# Ray Tune - A Deeper Dive Using MNIST with PyTorch

© 2019-2022, Anyscale. All Rights Reserved

![Anyscale Academy](../images/AnyscaleAcademyLogo.png)

A [previous notebook](02-Understanding-Hyperparameter-Tuning.ipynb) explained the concept of hyperparameter tuning/optimization (HPO) and walked through the basics of using [Ray Tune](https://ray.readthedocs.io/en/latest/tune.html), and another [notebook on Tune and Sklearn](03-Ray-Tune-with-Sklearn.ipynb) showed Tune's drop-in replacements for HPO.

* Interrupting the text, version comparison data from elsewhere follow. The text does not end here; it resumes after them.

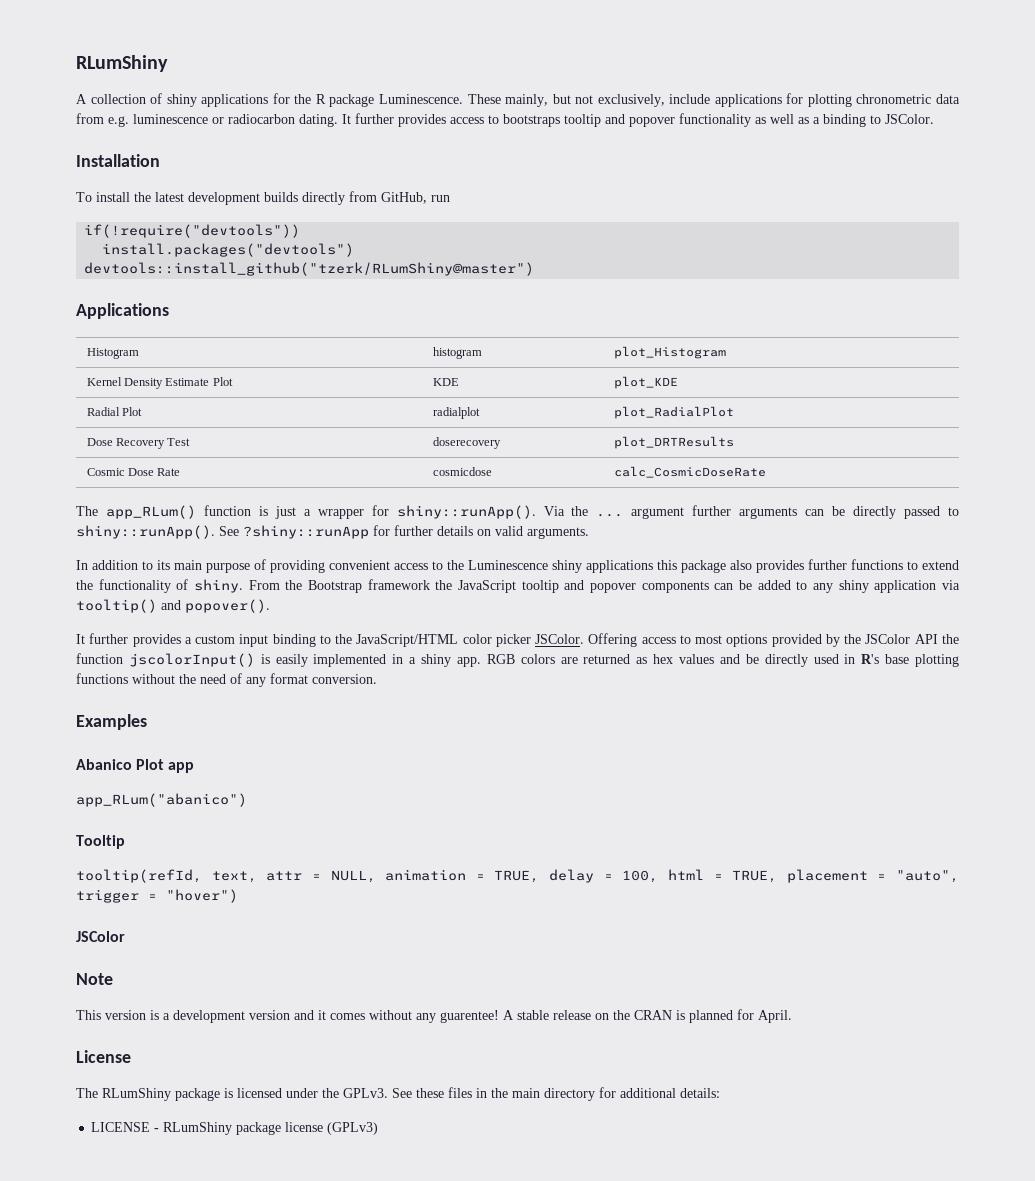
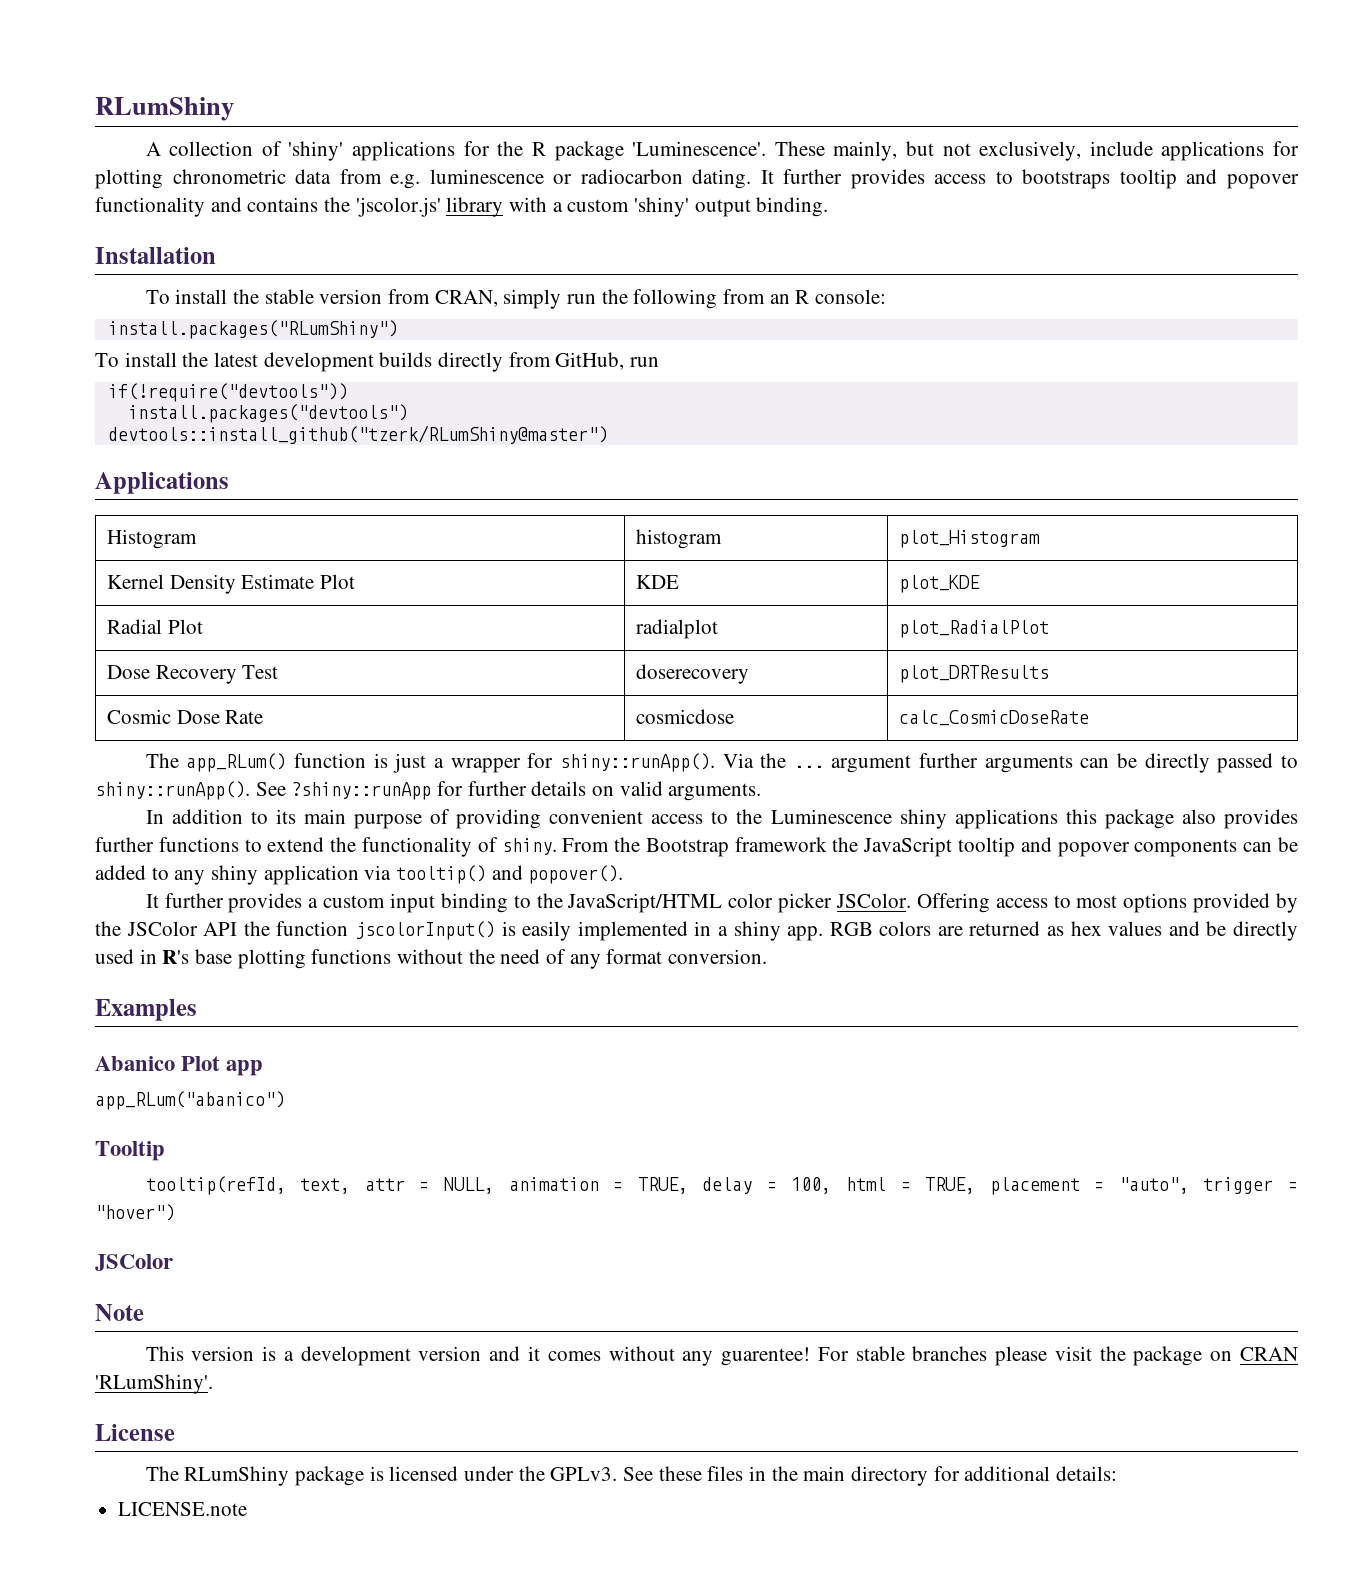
[166,94,197,107] shiny -> [288,141,344,161] 'shiny'
[378,94,463,104] Luminescence. -> [632,141,767,156] 'Luminescence'.
[755,114,934,127] [76,154,160,167] as well as a binding to JSColor. // Installation -> [210,197,829,217] [95,247,216,264] [145,289,887,309] [107,320,398,339] and contains the 'jscolor.js' library with a custom 'shiny' output binding. // Installation // To install the stable version from CRAN, simply run the following from an R console: // install.packages("RLumShiny")
[503,1009,792,1023] A stable release on the CRAN is planned for April. -> [817,1346,1298,1366] [95,1374,213,1394] For stable branches please visit the package on CRAN 'RLumShiny'.
[91,1122,379,1135] LICENSE - RLumShiny package license (GPLv3) -> [118,1502,248,1516] LICENSE.note

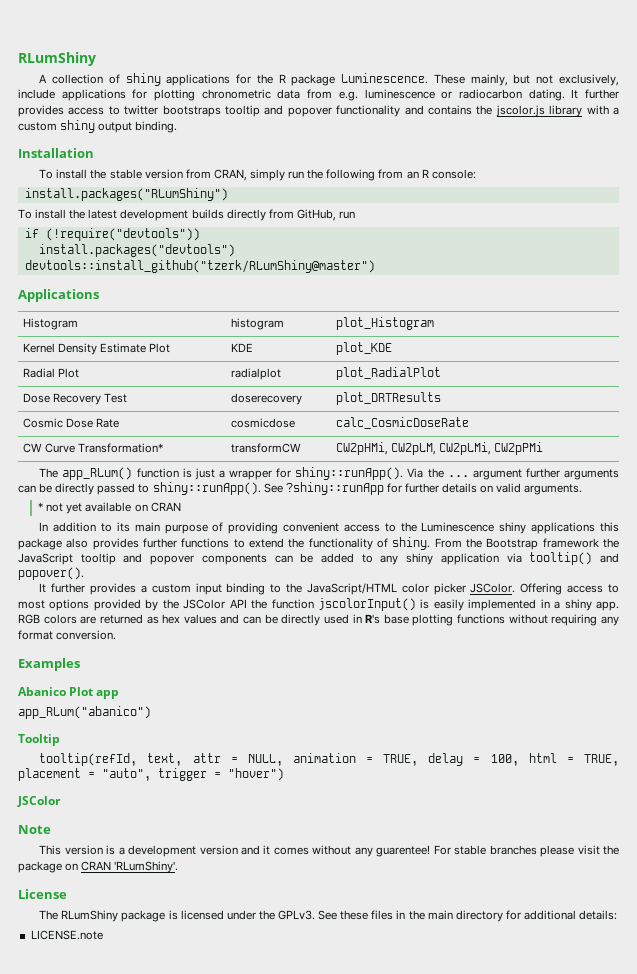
[288,141,344,161] 'shiny' -> [125,73,161,86] shiny
[632,141,767,156] 'Luminescence'. -> [341,73,429,84] Luminescence.
(1013, 177) none -> [124,105,159,115] twitter
[355,197,441,217] 'jscolor.js' -> [495,105,545,117] jscolor.js
[634,197,690,217] 'shiny' -> [60,120,96,133] shiny
[107,383,348,402] if(!require("devtools")) -> [24,228,200,241] if (!require("devtools"))
(1090, 718) none -> [22,443,163,453] [230,443,301,453] [335,442,544,455] // CW Curve Transformation* | transformCW | CW2pHMi, CW2pLM, CW2pLMi, CW2pPMi
(762, 792) none -> [38,502,181,514] // * not yet available on CRAN
(1200, 928) none -> [243,616,262,624] can
[468,949,567,964] the need of -> [551,614,598,626] requiring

Now we'll use another example to explore more of the Tune API features. We'll use the [MNIST](http://yann.lecun.com/exdb/mnist/) of hand-written digits and train a [PyTorch](https://pytorch.org/) model to recognize them.

In [2]:
import os 
from torchvision import datasets, transforms
import torch
import torch.optim as optim
import torch.nn as nn
import torch.nn.functional as F
from filelock import FileLock

## PyTorch Hyperparameter Tuning

Our example will closely follow the code in the [PyTorch MNIST example](https://github.com/pytorch/examples/blob/master/mnist/main.py). However, we will create an even simpler model than the one in the example, although you could try that model and compare its predictions.

Let's start by defining a few global variables for epoch and test sizes. Also define a data location.

In [3]:
EPOCH_SIZE = 512
TEST_SIZE = 256

DATA_ROOT = '../data/mnist'

The following class defines a convolutional neural network.

> **Tip:** Most of these code definitions can be found in `mnist.py`, too.

In [4]:
class ConvNet(nn.Module):
    def __init__(self):
        super(ConvNet, self).__init__()
        self.conv1 = nn.Conv2d(1, 3, kernel_size=3)
        self.fc = nn.Linear(192, 10)

    def forward(self, x):
        x = F.relu(F.max_pool2d(self.conv1(x), 3))
        x = x.view(-1, 192)
        x = self.fc(x)
        return F.log_softmax(x, dim=1)

After creating that network, we can now create our data loaders for training and test data. These are just plain [PyTorch `DataLoaders`](https://pytorch.org/docs/1.1.0/data.html?highlight=dataloader#torch.utils.data.DataLoader) with two additions:

1. A `FileLock` is added to ensure that only one process downloads the data on each machine, just in case we have multiple workers per machine in our Ray cluster.
2. The root directory for the data can be specified and it will be created if it doesn't exist.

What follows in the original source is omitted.